The Cat is out to talk about hanging out with James Brown. James Brown is there, but he's too nervous to perform in front of a big audience of stupid red necks. In Long Island. His newest song plays while Cat dances. The Maestro interrupts it. You can't go toe to toe with the Stro. I'm stealing that. I don't care about tags, but that'd be great if it were my tag.

TO THE BACK. Sid and Jarrett are heading to the arena. Nash is on the phone, probably with Hall. He still has an nWo sign in his office, so maybe the nWo isn't broken up. An ad for Superbrawl plays that is actually the same ad they used for Souled Out, complete with the nWo taking control of WCW, Bret Hart, and no clips of anything after early-mid January. It's literally the same ad but with the Superbrawl logo. WCW was always SO lazy with promotional stuff. They were always using way out of date footage and pictures, sometimes YEARS out of date. I swear they would sometimes use PWI pictures in ads.

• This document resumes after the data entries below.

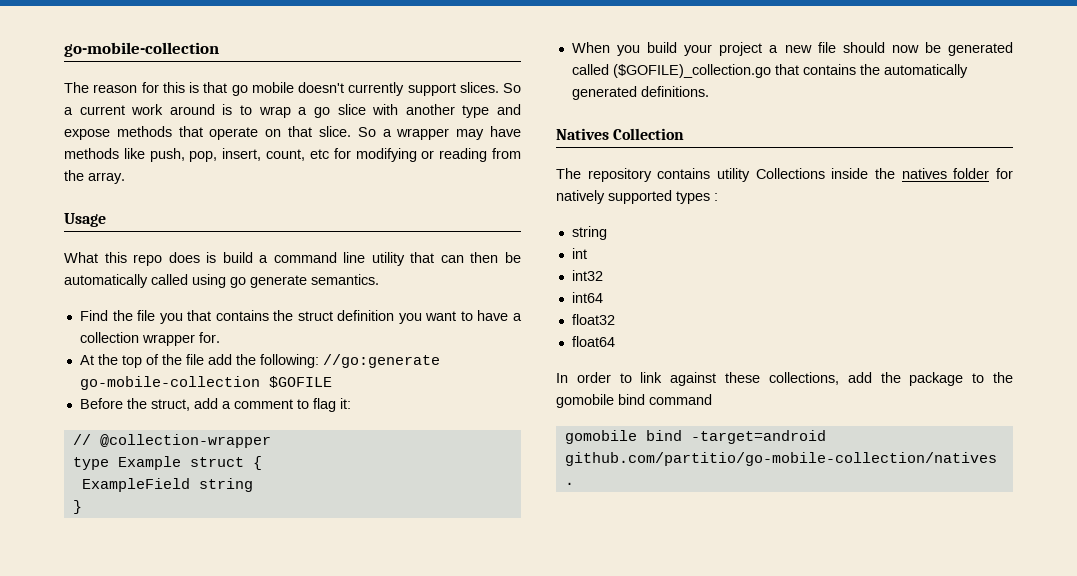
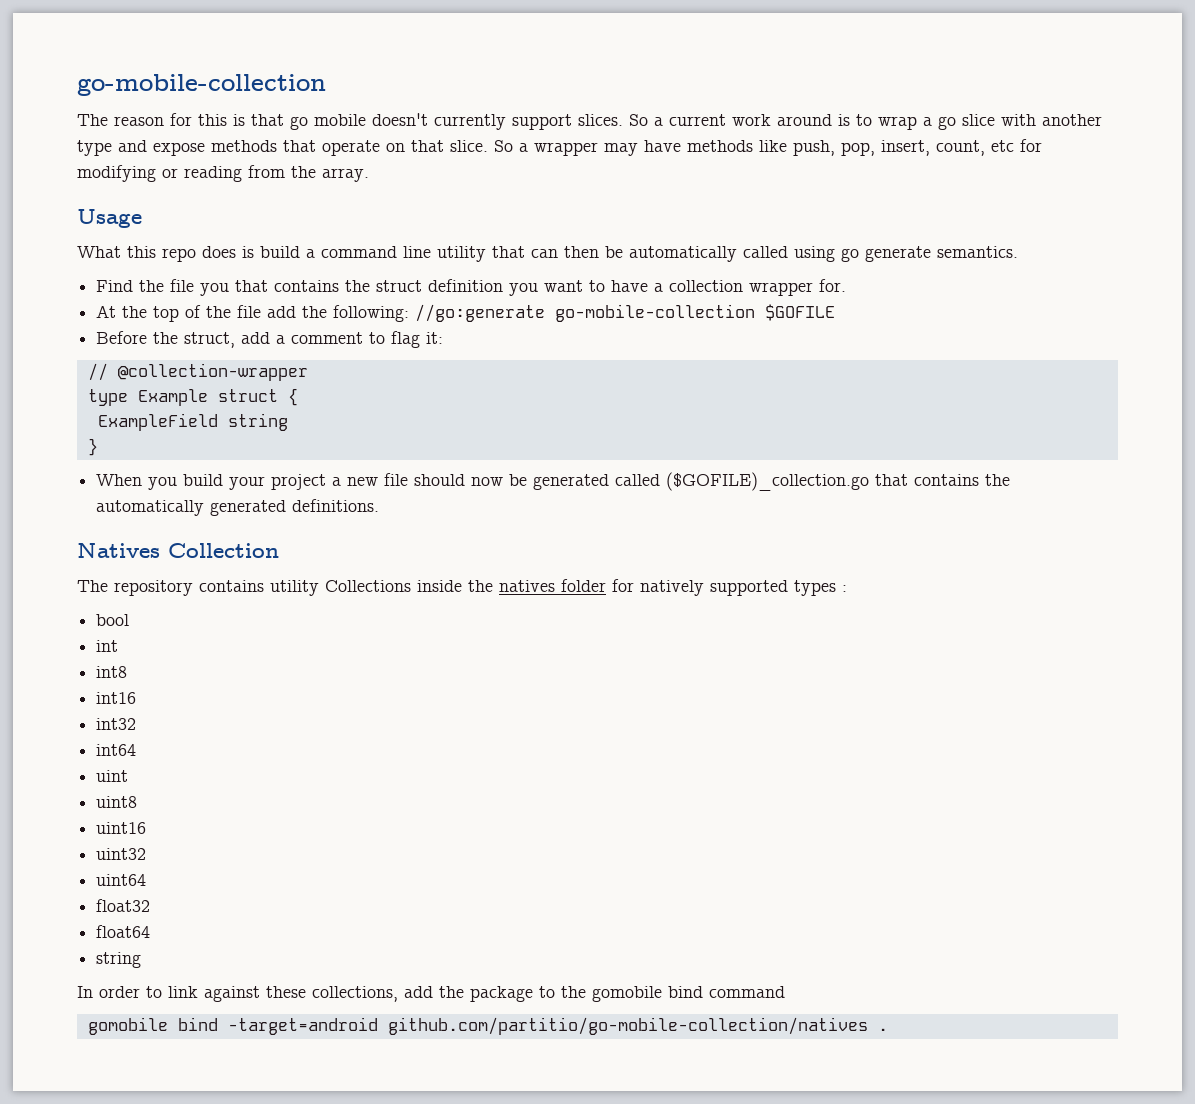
[571,226,607,240] string -> [96,614,130,626] bool
(587, 253) none -> [96,666,128,678] [96,692,137,704] // int8 // int16
(603, 297) none -> [96,770,129,782] [96,796,138,808] [96,822,147,834] [96,848,147,860] [96,874,147,886] // uint // uint8 // uint16 // uint32 // uint64
(615, 341) none -> [96,952,142,968] // string

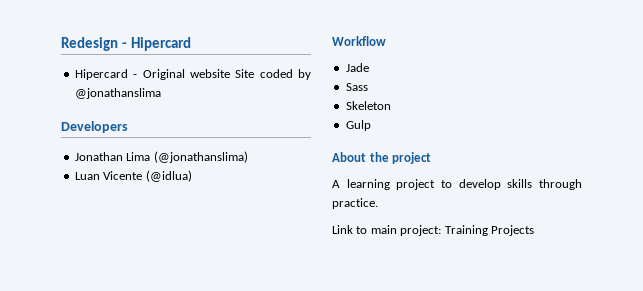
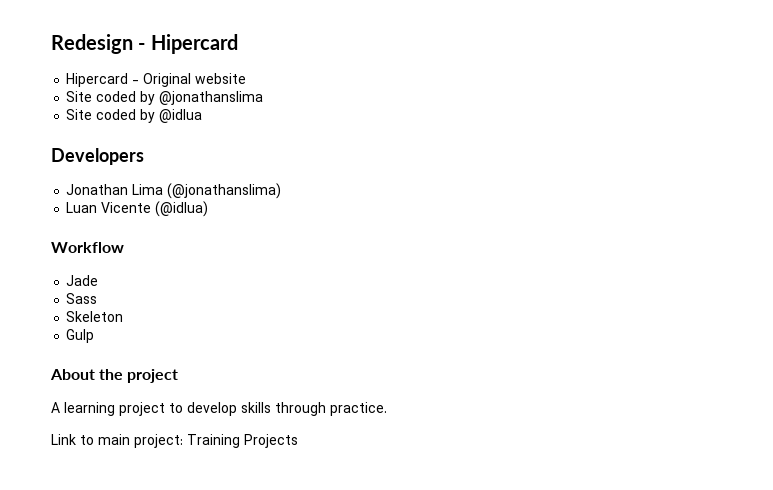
(230, 73) none -> (247, 78) //
(161, 93) none -> [66,109,203,123] // Site coded by @idlua

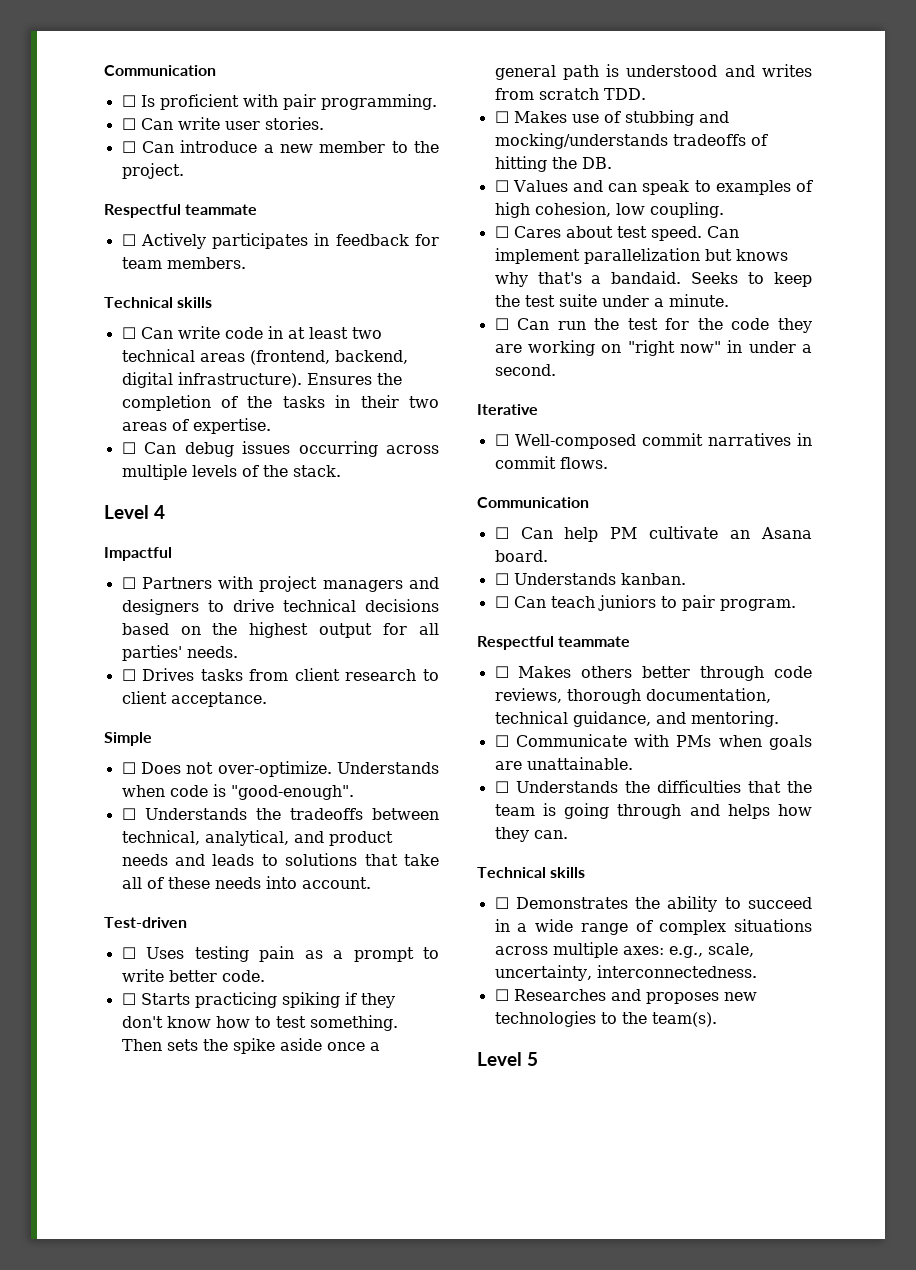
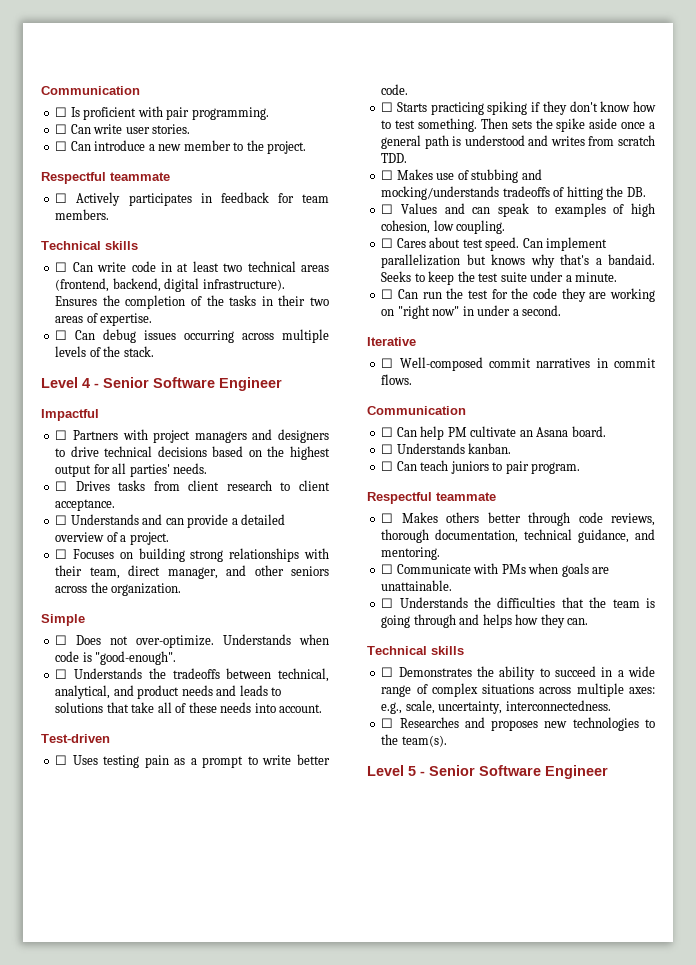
(166, 512) none -> [94,377,282,391] - Senior Software Engineer
(267, 699) none -> [55,514,286,528] [55,532,169,545] [55,548,329,562] [55,565,329,579] [55,582,182,596] // ☐ Understands and can provide a detailed overview of a project. // ☐ Focuses on building strong relationships with their team, direct manager, and other seniors across the organization.
(539, 1059) none -> [420,765,608,779] - Senior Software Engineer

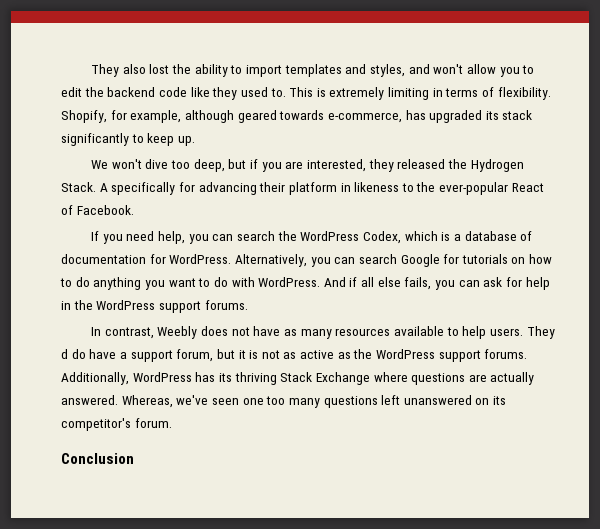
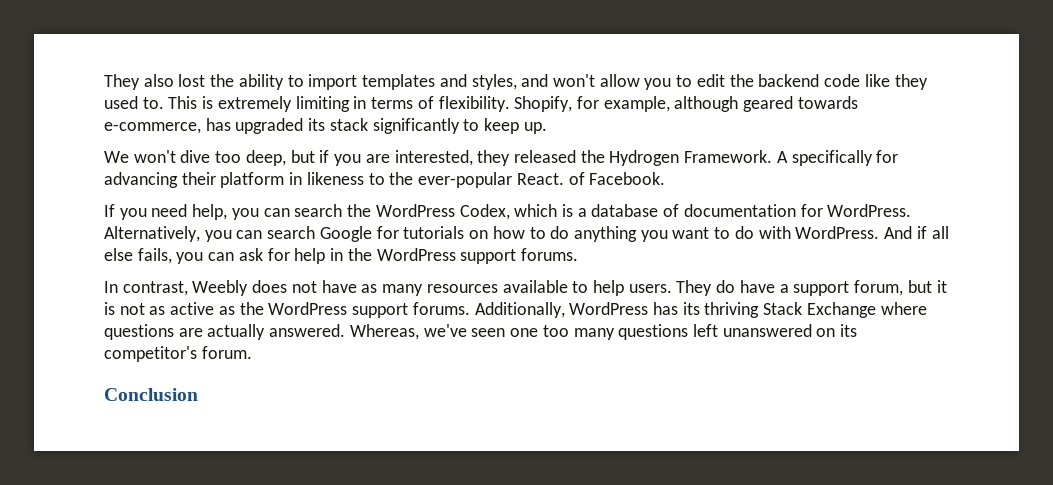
[61,182,96,192] Stack. -> [684,150,773,163] Framework.
[511,183,544,192] React -> [516,173,564,185] React.
[61,349,68,359] d -> (713, 288) none

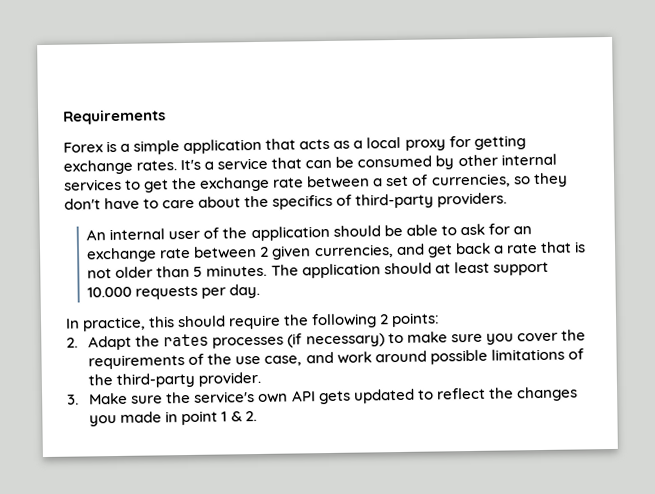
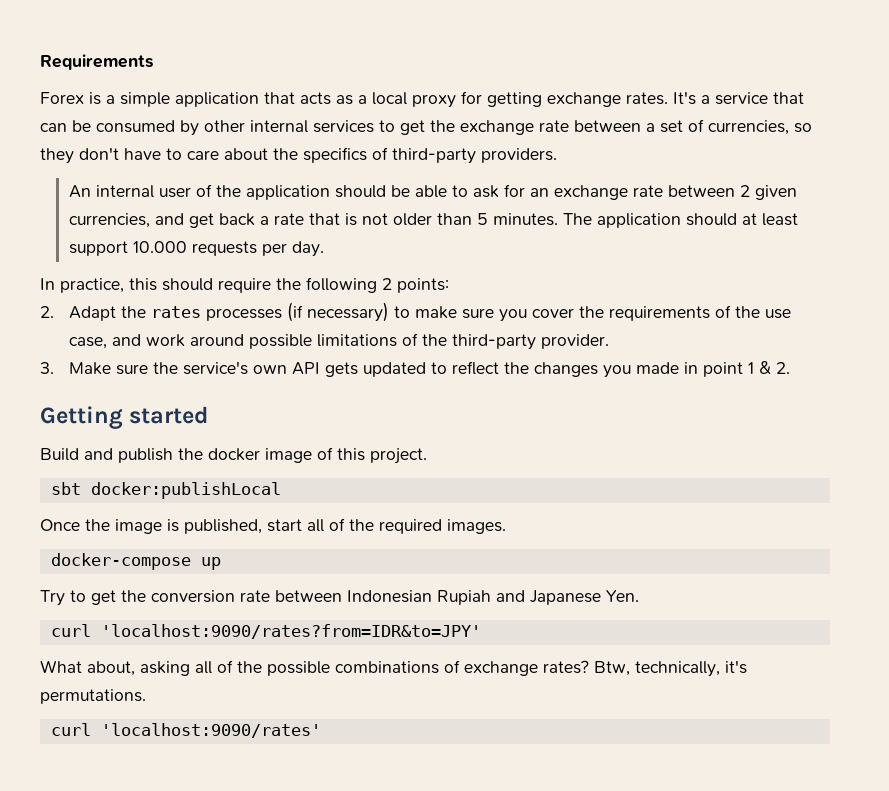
(257, 416) none -> [40,406,209,429] [40,447,427,464] [50,482,281,499] [40,518,506,534] [50,553,221,570] [40,590,639,606] [50,624,481,639] [40,660,747,677] [40,689,146,704] [50,723,321,738] // Getting started // Build and publish the docker image of this project. // sbt docker:publishLocal // Once the image is published, start all of the required images. // docker-compose up // Try to get the conversion rate between Indonesian Rupiah and Japanese Yen. // curl 'localhost:9090/rates?from=IDR&to=JPY' // What about, asking all of the possible combinations of exchange rates? Btw, technically, it's permutations. // curl 'localhost:9090/rates'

Sid vs Jarrett for the US Championship. Sid has overcome more odds than John Cena. He's won like 7 handicap cage matches, multiple matches a night, screw jobs, interference. The stuff he's had to put up with in the past month makes a year's worth of Cena struggles look like a joke. Ref bump leads to Jarrett hitting side with a belt, still couldn't get the win. So he gave Mickey Jay the Stroke. Tried it on Sid, but it was reversed into a Crossface. Harris bros came out, Jarrett hit a guitar shot and got a pin. No Scott Hall on the go home Nitro before he's in the main event of a PPV, which would be his last WCW show period.